Example linmos parset to combine individual feed images from a 36-feed simulation. A mosaics is made for each set of 36 images that has one image for each tag (param “names”) but filenames that are otherwise the same. Only the “image” and “residual” prefixes are currently supported.
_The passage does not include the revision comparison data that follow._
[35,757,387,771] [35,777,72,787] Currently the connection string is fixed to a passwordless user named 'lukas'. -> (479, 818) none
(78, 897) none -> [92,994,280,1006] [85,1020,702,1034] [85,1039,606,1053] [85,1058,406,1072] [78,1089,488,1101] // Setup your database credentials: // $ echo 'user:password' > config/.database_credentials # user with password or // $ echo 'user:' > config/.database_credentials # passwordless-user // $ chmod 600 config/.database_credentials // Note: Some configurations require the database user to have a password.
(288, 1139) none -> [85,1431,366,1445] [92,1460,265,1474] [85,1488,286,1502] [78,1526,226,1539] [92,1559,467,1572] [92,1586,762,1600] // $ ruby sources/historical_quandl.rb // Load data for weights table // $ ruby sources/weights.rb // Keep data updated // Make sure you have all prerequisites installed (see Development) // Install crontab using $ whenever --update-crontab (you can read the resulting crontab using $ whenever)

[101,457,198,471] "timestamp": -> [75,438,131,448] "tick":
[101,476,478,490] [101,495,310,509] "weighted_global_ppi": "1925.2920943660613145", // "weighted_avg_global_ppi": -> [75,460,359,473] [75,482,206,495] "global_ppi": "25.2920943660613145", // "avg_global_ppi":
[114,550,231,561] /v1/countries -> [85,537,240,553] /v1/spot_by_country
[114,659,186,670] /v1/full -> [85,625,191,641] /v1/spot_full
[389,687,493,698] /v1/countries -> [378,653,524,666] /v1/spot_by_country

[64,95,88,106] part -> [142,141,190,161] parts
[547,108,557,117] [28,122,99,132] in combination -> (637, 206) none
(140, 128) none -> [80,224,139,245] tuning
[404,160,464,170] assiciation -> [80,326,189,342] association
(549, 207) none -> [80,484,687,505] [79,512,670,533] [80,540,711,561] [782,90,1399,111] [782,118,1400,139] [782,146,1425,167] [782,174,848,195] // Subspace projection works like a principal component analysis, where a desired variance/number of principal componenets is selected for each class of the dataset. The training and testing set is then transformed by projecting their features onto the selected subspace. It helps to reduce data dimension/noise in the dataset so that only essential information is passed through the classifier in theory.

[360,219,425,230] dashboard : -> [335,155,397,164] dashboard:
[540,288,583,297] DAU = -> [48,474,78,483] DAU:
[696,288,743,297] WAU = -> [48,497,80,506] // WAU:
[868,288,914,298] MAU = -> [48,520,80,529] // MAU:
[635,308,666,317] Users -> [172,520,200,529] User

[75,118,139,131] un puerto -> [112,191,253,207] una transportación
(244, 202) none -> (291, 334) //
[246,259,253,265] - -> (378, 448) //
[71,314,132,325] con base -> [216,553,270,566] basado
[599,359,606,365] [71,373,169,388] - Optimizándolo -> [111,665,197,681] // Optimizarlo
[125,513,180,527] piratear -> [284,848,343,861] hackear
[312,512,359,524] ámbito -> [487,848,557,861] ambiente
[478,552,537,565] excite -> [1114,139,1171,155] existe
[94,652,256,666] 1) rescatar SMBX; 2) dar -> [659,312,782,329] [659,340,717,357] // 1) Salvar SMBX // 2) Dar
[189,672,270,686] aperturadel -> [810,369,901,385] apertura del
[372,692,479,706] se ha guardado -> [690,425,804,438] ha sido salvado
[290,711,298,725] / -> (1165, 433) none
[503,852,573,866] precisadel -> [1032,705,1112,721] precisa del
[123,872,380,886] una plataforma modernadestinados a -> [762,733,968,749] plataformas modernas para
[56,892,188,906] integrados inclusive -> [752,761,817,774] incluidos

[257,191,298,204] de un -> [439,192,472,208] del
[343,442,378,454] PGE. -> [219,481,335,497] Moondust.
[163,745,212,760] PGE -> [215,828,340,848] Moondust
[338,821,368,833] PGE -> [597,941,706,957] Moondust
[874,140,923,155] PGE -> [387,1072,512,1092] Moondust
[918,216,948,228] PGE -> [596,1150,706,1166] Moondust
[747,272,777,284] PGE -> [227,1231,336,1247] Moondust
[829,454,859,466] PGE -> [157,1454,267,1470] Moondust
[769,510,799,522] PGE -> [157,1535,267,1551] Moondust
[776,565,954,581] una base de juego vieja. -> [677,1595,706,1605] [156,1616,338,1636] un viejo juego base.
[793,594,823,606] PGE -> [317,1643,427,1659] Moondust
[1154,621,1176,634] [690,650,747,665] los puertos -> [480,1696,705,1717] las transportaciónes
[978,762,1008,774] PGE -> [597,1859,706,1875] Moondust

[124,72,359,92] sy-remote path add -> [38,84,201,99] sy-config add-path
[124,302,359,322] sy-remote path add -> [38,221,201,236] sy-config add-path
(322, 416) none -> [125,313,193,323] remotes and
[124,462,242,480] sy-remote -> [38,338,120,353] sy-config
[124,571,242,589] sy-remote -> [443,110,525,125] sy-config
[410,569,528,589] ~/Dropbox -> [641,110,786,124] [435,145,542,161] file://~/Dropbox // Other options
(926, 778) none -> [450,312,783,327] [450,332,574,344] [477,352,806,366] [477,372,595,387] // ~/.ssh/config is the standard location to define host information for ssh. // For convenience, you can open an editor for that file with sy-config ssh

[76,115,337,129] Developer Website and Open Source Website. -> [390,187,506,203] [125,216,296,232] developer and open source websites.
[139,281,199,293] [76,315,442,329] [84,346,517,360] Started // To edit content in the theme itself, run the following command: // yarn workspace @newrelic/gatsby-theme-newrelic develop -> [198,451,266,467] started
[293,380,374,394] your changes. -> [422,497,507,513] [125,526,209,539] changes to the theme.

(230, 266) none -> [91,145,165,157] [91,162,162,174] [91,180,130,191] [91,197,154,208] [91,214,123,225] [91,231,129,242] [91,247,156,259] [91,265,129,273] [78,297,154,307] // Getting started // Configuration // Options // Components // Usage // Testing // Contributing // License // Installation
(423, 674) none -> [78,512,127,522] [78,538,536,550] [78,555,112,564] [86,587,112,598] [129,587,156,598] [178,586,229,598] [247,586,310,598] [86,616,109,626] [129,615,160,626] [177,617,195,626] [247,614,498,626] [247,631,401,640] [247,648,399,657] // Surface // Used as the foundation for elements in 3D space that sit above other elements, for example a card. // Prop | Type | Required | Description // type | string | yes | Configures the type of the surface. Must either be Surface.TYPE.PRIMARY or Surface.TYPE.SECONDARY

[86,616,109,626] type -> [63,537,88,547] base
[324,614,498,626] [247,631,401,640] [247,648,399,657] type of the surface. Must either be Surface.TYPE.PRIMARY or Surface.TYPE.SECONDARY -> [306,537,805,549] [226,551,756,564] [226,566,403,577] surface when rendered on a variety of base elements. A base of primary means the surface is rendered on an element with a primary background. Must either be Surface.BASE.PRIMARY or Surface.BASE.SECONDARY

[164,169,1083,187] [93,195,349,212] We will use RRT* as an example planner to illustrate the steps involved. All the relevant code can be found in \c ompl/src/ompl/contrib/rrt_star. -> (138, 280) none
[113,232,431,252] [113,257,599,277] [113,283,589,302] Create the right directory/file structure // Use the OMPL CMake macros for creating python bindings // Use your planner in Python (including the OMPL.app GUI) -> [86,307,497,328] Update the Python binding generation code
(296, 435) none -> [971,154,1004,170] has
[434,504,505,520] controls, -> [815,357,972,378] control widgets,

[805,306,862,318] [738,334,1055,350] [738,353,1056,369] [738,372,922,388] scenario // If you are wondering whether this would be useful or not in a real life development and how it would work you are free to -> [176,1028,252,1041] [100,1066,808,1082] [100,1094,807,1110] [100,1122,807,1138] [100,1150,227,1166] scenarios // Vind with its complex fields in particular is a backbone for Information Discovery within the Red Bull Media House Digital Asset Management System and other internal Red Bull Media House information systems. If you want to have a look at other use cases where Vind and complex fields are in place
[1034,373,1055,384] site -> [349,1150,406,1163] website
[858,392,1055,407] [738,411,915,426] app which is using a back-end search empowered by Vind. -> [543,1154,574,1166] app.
For example, if the outputs produced for Data Challenge 1A were produced for each feed and stored in a single directory, the following mosaics would be made: image_linmos.i.clean.taylor.0, image_linmos.i.clean.taylor.0.restored, image_linmos.i.clean.taylor.1, image_linmos.i.clean.taylor.1.restored, image_linmos.i.dirty.restored, residual_linmos.i.clean.taylor.0 and residual_linmos.i.clean.taylor.1. Associated weights and sensitivity images would also be made, however in situations where multiple mosaics have the same weights or sensitivites (e.g. image_linmos.i.clean.taylor.0, image_linmos.i.clean.taylor.0.restored and residual_linmos.i.clean.taylor.0), only one would be made.

Furthermore, since the DC1A does not seem to produce weights.*.taylor.2 and we have specified weighttype FromWeightImages, mosaic image_linmos.clean.taylor.2 would not be made. It would be produced if weighttype were FromPrimaryBeamModel.